You need to slow down, stat! We have trouble with the concept of slow, don’t we? Given the frenetic pace of modern life, it’s not surprising. We are feeding the lie that busier lives are better lives, and in doing so rushing recklessly towards stress-related sickness. According to this study, half of all working Aussies “experience high levels of occupational burnout”. The knowledge that much of this stress is self-created doesn’t seem to stop us running ourselves ragged.

But despite mind-spinning reports that scientists have broken the universe’s speed limit (it’s something to do with the speed of light in a vacuum, apparently; what do I know? I’m a fashion person), down here we simply cannot accelerate for ever. Something’s going to get in the way. Like corners. Or our frayed tempers. What kind of status symbol is exhaustion anyway?.

“When we rush through our days, rarely taking the time to slow down and consider our choices, actions, or interactions, we miss out on so much,” Slow author Brooke McAlary says. “We miss out on real connection to the people we spend time with, the places we live and the things we choose to own, and we miss out on quality in those same things. When we choose to slow down, even just a little each day, we give ourselves the opportunity to connect and be present, and to really pay attention.”

She reckons the result is feeling happier, healthier and more grounded. “It’s in paying attention that life reveals so many of its little treasures, that we’d otherwise be too busy to notice,” McAlary says.
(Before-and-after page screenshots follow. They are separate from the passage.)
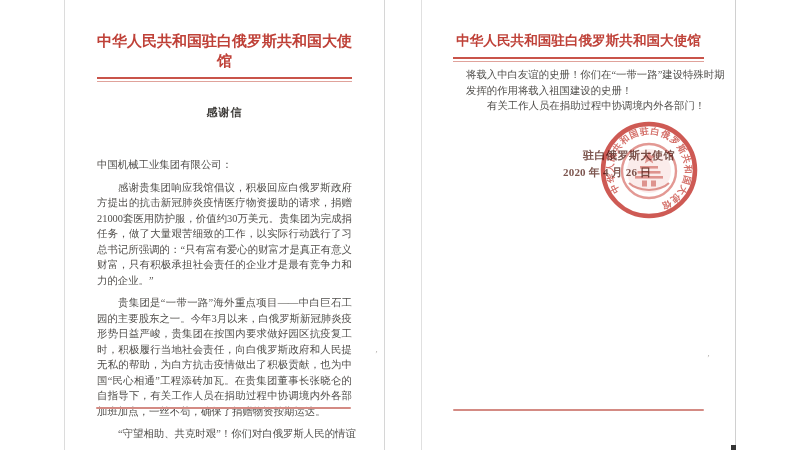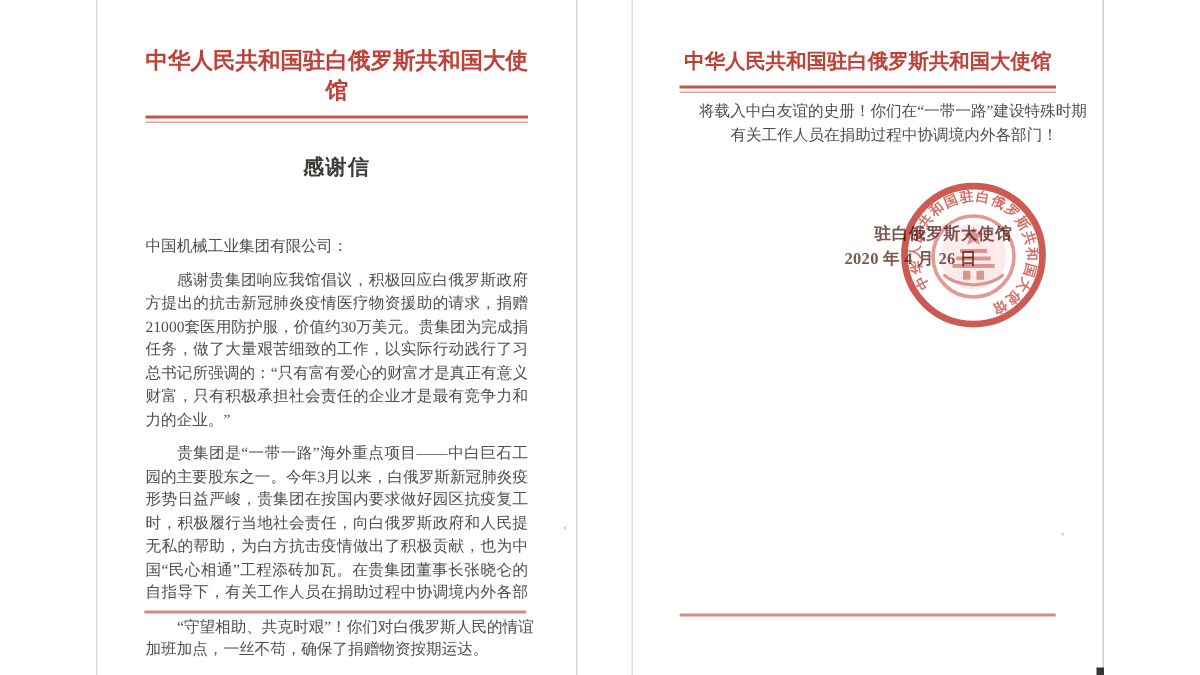--- a/index.html
+++ b/index.html
@@ -119,6 +119,7 @@
     <div class="body">
 
     <div class="line">将载入中白友谊的史册！你们在“一带一路”建设特殊时期</div>
+        <div class="line">发挥的作用将载入祖国建设的史册！</div>
         <div class="line ind">有关工作人员在捐助过程中协调境内外各部门！</div>
       </div>
   </div>

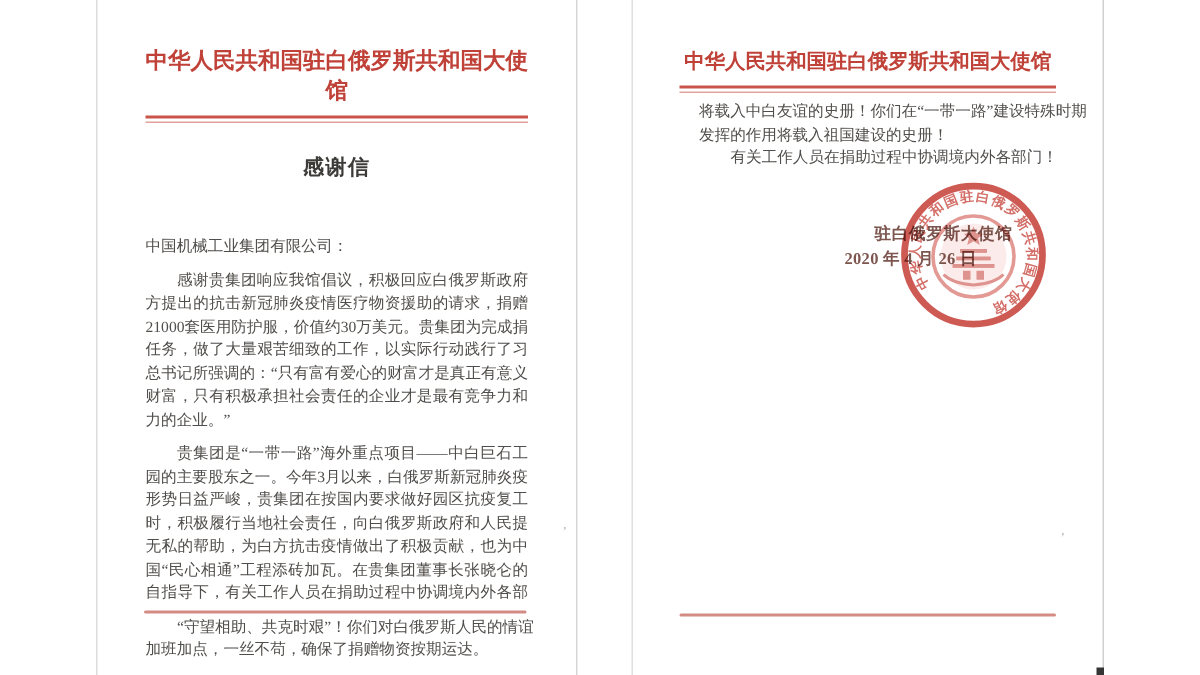--- a/index.html
+++ b/index.html
@@ -38,7 +38,7 @@
   }
   .title{
     margin-top:22px;line-height:17px;text-align:center;
-    font-weight:bold;font-size:14px;letter-spacing:1px;
+    font-weight:bold;font-size:11px;letter-spacing:1px;
     color:var(--title-text,#3d3b38);
   }
   .body{

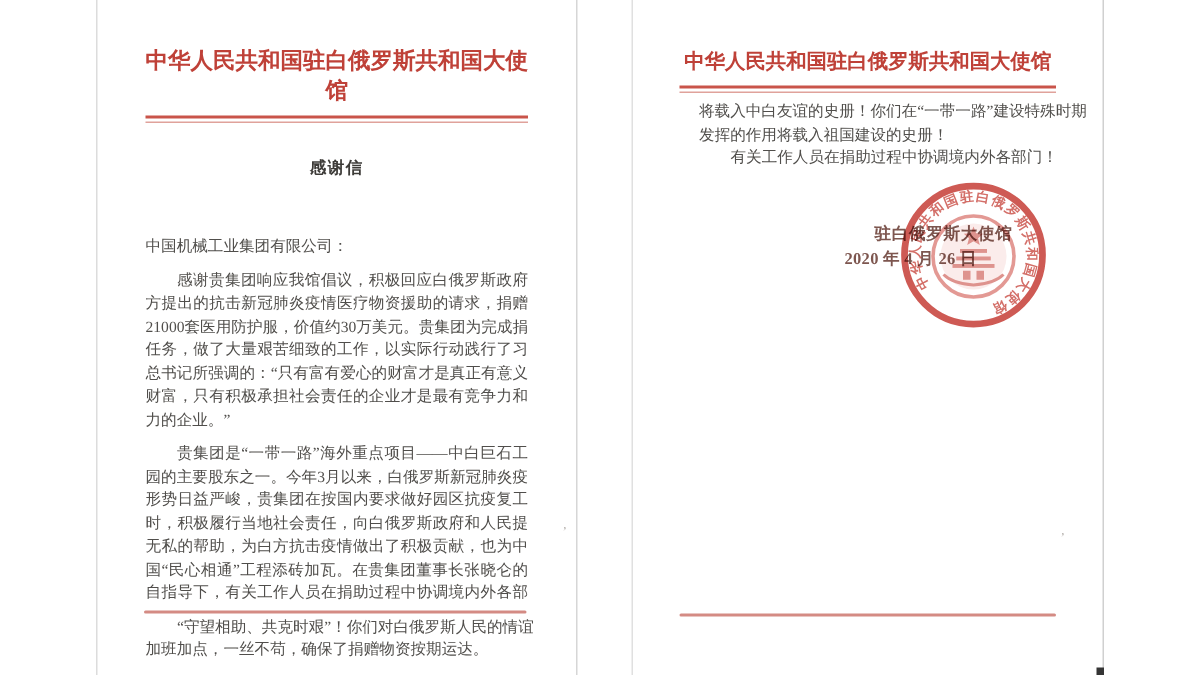--- a/index.html
+++ b/index.html
@@ -104,8 +104,8 @@
         <div class="line j">无私的帮助，为白方抗击疫情做出了积极贡献，也为中白两</div>
         <div class="line j">国“民心相通”工程添砖加瓦。在贵集团董事长张晓仑的亲</div>
         <div class="line j">自指导下，有关工作人员在捐助过程中协调境内外各部门，</div>
+        <div class="line">加班加点，一丝不苟，确保了捐赠物资按期运达。</div>
         <div class="line ind sp">“守望相助、共克时艰”！你们对白俄罗斯人民的情谊</div>
-        <div class="line">加班加点，一丝不苟，确保了捐赠物资按期运达。</div>
       </div>
   </div>
   <div class="footrule"></div>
She notes that a growing number of people are recognising the wisdom of such thinking, and there’s a “general movement towards slow living, that takes in meditation and digital detoxes as well as things like the slow food and slow fashion”.

The slow food movement was founded by Italian chef Carlo Petrini in the 1980s, and advocates for seasonal eating based on local, natural produce, cooked mindfully “to recognise the strong connections between plate, planet, people, politics and culture”.

Slow fashion is trickier to define. Is it about hand-made, natural fibres, mending and DIY? Or bespoke, made-to-order, limited editions that are worth the wait? Can the big brands really embrace slow fashion? How will the digital world respond?